第11章 心の鍵を開けるひと【日向翔陽】
こんなキスをしておいて、相変わらず可愛い笑顔を向けてくるのだから、本当に不思議な人だ。
翔陽の世界に、何度だって引き込まれてしまう。
翔陽と一緒に居るだけで、私は自然と笑顔になれる。
「超超超カッコ良かったよ、翔陽!」
「へへっ……サンキュー!」
翔陽が自転車のスタンドを蹴って、また歩き出す。
そして、忘れずに手を握ってくれる。
今度はお互いの指を絡めて、恋人繋ぎをした。
「おれ、初めて会った時から好きだったよ、名前の事。不器用だけど、思いやりがあって」
改めて好きと言われて、顔が火照った。
同年代に比べればあどけない翔陽だけど、
不意に真剣になるその表情はゾクッとする程に大人で……
これからどんどん、大人になっていく。
そんな翔陽を、ずっと隣で見ていたいと思った。
私も一緒に、大人になりたいと思った。
「お父さんとお母さんの事、辛くなったらいつでも言ってよ」
「うん」
「おれはさ、逆立ちしたって名前のお父さんの代わりになれるワケ無いけどさ……」
「?」
「名前の1番近くに居る男はおれだ。

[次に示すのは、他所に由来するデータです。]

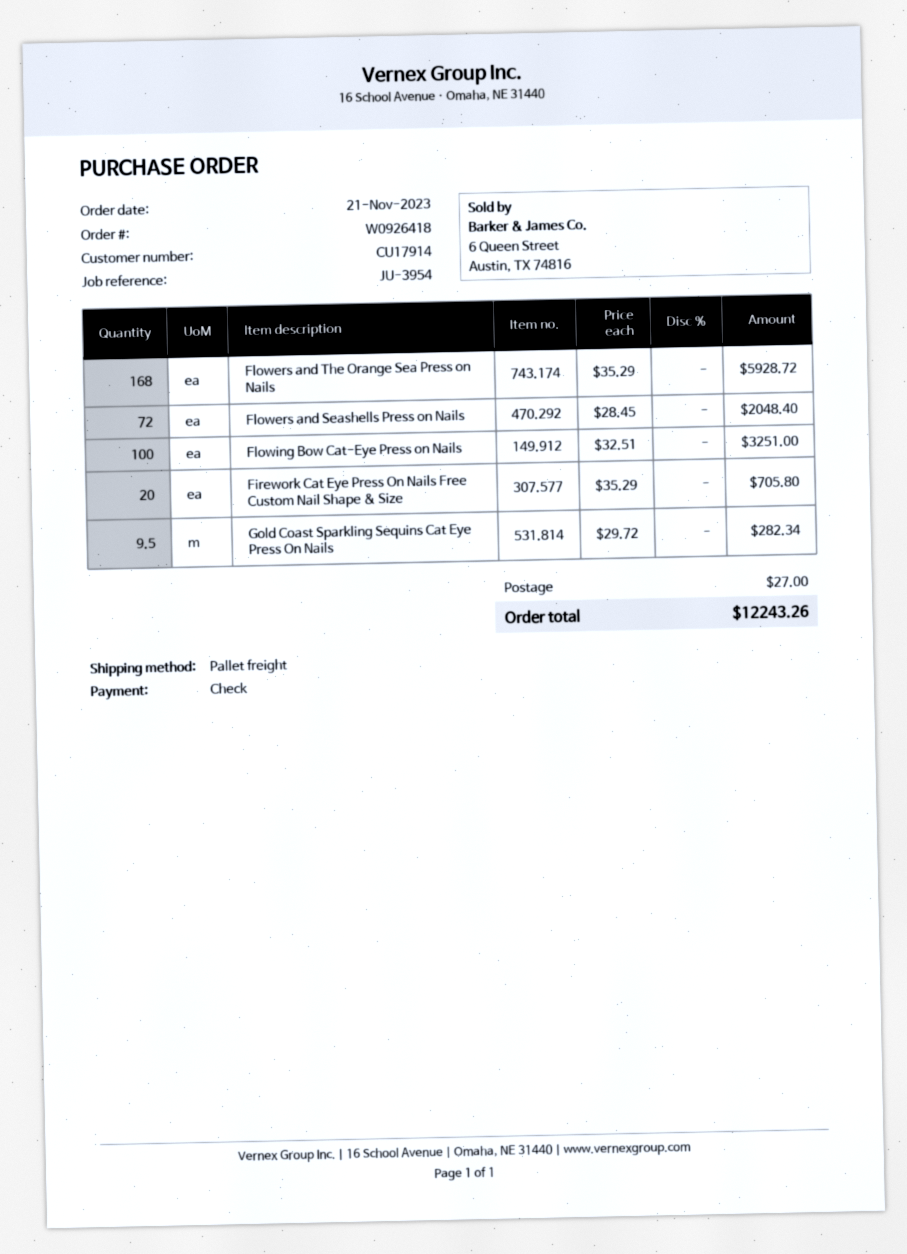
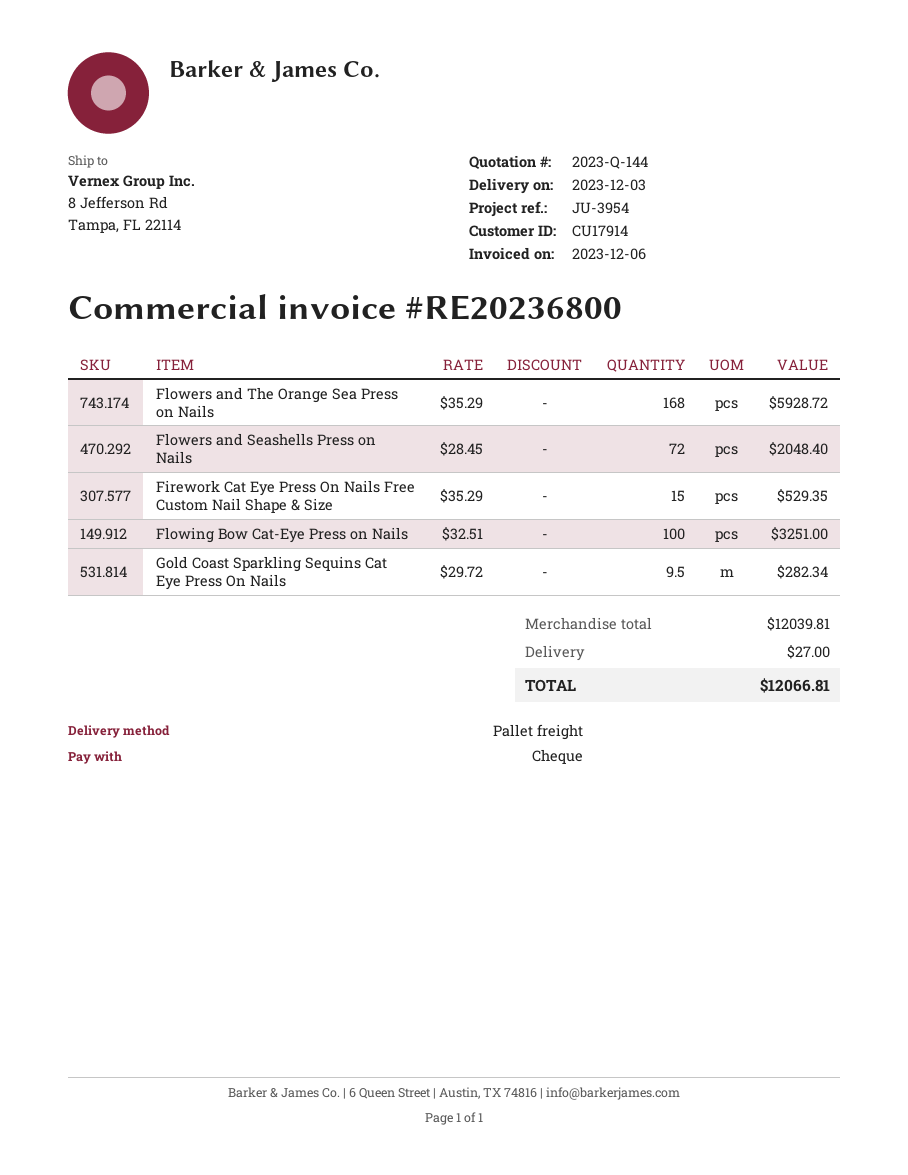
Firework Cat Eye Press On Nails Free Custom Nail Shape & Size: 20 x 35.29 = 705.80 -> 15 x 35.29 = 529.35
total: 12243.26 -> 12066.81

だから、たくさん甘えてよ」
そう言った翔陽は、私が勉強を教えていたあの時とは別人で……
頼もしくて、かっこよくて、最高の恋人だ。
「あのあとさ、先輩達に『キスくらいしてこい!』って言われた!はははっ!」
「翔陽って、可愛がられてるんだね!解るよ」
不意に訪れる沈黙。
「……」
「……」
待ってたよ、と言わんばかりに、唇を重ねてくる。
翔陽と私の長く延びた影も、1つに重なる。
鍵が閉まっていた私の心は開けられて、翔陽のものになった。
これからもっともっと深くまで、何度だって開けて欲しい。
私の鍵を持っているのは、あなただけなんだから。
「……ふっ、ははっ!!」
「やっと笑ったな!名前!!」
翔陽が、紐で結ばれた鍵を首から掛けている所を想像したら、小学生の鍵っ子みたいで可愛かったから笑った。
という事は、内緒にしておこう。
ずっと欲しかった翔陽とのハグを自らする。
翔陽が私の身体に腕を回してくれたと同時に、スタンドを立てていなかった自転車がガシャンと倒れる音が、いつまでも耳に残った。